[Front-end code edit data]

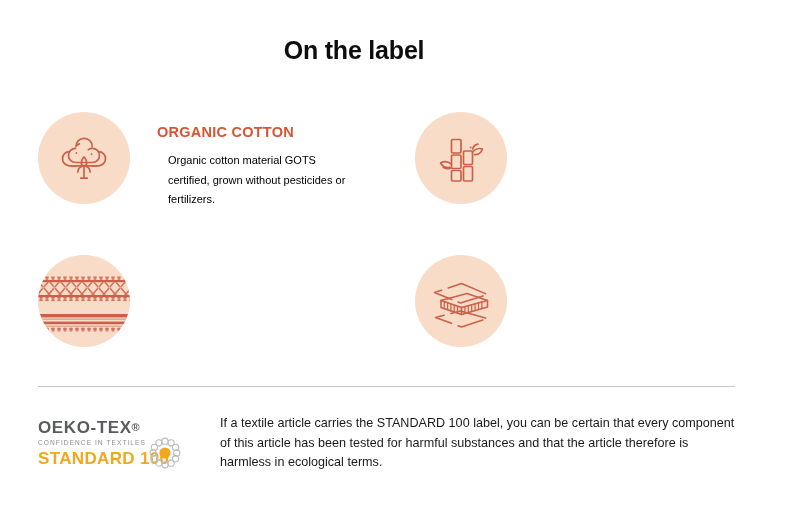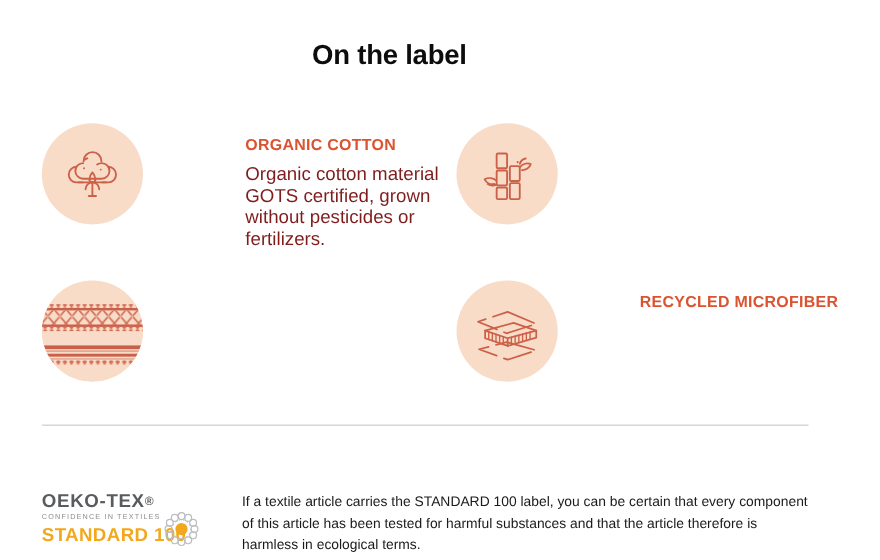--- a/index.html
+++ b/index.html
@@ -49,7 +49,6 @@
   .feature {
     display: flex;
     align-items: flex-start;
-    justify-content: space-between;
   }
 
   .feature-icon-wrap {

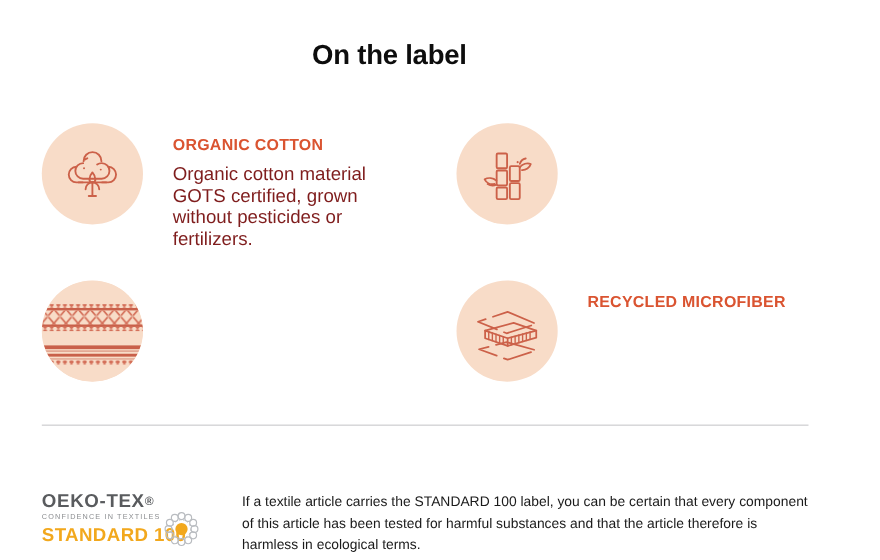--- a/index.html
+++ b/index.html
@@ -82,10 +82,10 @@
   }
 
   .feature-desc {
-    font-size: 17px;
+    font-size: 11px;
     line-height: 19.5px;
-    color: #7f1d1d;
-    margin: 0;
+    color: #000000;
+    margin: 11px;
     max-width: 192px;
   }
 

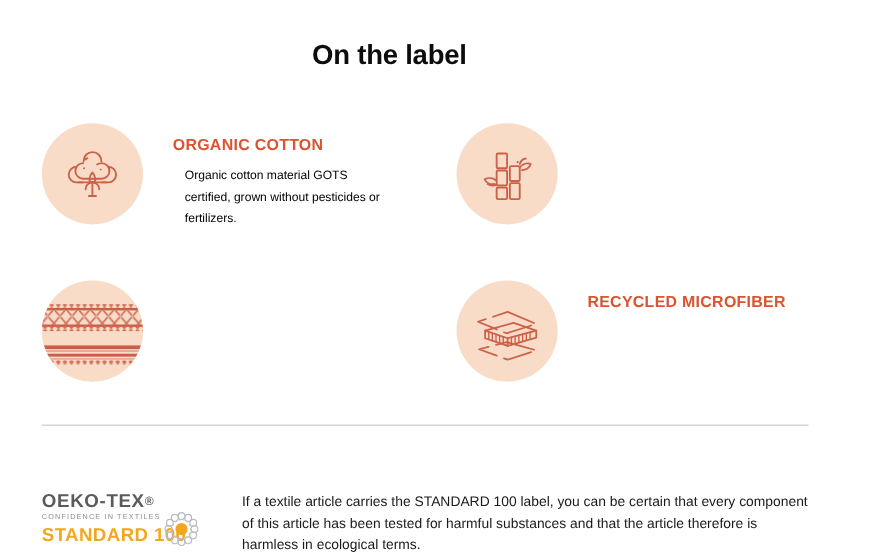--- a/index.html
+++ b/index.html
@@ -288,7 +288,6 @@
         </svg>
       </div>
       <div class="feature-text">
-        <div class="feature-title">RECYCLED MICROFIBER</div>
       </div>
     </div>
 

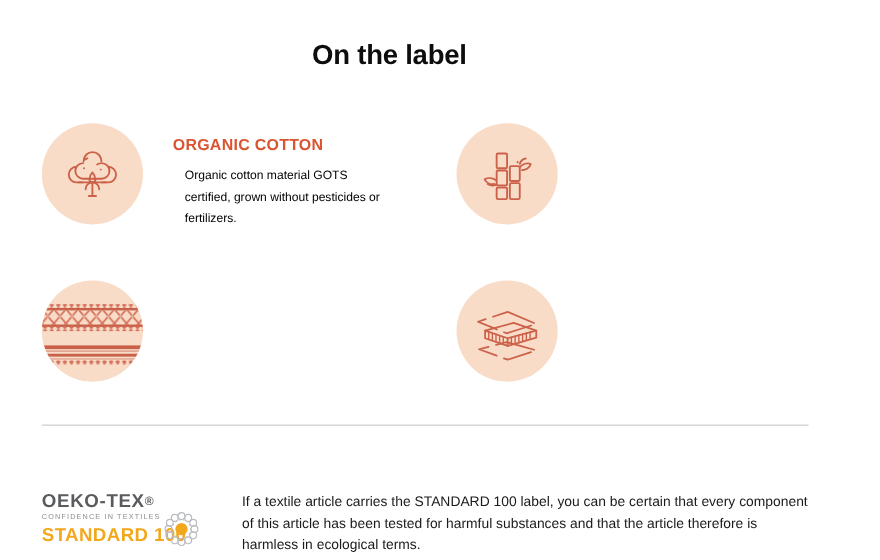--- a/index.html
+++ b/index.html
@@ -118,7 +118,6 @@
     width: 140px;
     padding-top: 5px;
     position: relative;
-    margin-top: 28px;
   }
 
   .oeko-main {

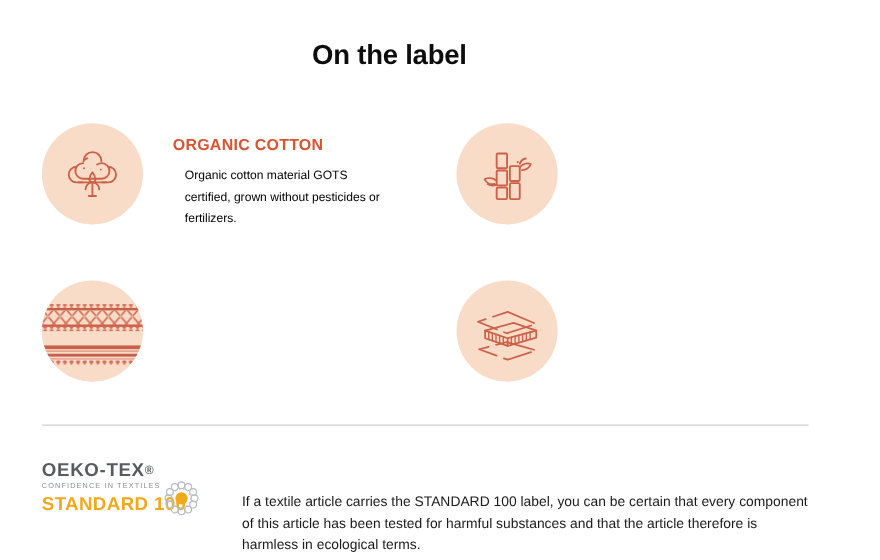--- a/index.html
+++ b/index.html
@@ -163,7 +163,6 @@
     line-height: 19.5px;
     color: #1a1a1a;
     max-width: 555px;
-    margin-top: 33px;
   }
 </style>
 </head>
* * *
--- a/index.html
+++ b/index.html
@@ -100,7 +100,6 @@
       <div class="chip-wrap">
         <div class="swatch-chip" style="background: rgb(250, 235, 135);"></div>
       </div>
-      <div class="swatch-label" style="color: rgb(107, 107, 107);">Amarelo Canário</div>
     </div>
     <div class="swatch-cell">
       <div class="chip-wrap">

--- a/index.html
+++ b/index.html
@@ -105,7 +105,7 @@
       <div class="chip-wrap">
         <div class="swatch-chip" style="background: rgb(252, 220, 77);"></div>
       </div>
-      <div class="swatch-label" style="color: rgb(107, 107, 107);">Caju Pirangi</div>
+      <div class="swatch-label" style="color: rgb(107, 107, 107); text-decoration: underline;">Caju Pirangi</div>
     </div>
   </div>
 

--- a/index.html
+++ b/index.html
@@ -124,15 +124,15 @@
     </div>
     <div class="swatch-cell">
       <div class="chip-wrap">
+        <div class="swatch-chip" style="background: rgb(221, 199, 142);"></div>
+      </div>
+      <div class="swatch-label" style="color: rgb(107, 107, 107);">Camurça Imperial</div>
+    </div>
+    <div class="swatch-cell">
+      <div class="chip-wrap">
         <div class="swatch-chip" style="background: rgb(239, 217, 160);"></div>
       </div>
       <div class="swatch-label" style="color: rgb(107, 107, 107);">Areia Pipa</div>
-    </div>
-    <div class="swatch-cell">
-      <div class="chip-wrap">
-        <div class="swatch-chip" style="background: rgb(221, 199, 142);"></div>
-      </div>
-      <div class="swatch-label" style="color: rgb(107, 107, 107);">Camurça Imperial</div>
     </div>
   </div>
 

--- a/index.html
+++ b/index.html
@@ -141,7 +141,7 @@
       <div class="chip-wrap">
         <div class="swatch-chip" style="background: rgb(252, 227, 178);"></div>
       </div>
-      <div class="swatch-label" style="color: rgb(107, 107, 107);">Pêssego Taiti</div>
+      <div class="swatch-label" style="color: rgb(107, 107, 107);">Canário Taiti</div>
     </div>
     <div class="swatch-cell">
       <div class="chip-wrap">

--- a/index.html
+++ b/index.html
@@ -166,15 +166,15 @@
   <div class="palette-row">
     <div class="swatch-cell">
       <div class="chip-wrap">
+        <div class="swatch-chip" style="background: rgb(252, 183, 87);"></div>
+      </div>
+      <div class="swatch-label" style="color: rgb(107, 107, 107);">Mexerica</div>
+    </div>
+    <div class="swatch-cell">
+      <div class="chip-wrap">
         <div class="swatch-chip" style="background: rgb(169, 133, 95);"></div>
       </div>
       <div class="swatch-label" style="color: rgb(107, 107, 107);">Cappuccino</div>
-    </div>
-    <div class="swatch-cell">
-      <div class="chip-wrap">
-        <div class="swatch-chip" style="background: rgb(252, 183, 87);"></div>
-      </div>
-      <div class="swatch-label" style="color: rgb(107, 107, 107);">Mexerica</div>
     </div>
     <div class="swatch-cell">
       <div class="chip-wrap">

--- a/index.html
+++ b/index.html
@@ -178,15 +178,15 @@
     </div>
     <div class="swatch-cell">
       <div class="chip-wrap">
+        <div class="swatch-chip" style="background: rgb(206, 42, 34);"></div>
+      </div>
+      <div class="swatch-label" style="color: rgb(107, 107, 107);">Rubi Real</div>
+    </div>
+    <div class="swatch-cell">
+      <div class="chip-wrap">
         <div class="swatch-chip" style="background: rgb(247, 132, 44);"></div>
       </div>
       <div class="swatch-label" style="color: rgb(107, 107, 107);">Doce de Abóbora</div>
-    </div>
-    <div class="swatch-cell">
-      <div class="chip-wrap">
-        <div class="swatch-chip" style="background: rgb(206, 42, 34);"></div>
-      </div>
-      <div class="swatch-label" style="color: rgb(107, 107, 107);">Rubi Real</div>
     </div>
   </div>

### TASK DESCRIPTION
Lines containing the word "flex" are to be located in the entries and copied.

### SOLUTION FOR THIS TASK
     display: flex;
     align-items: flex-start;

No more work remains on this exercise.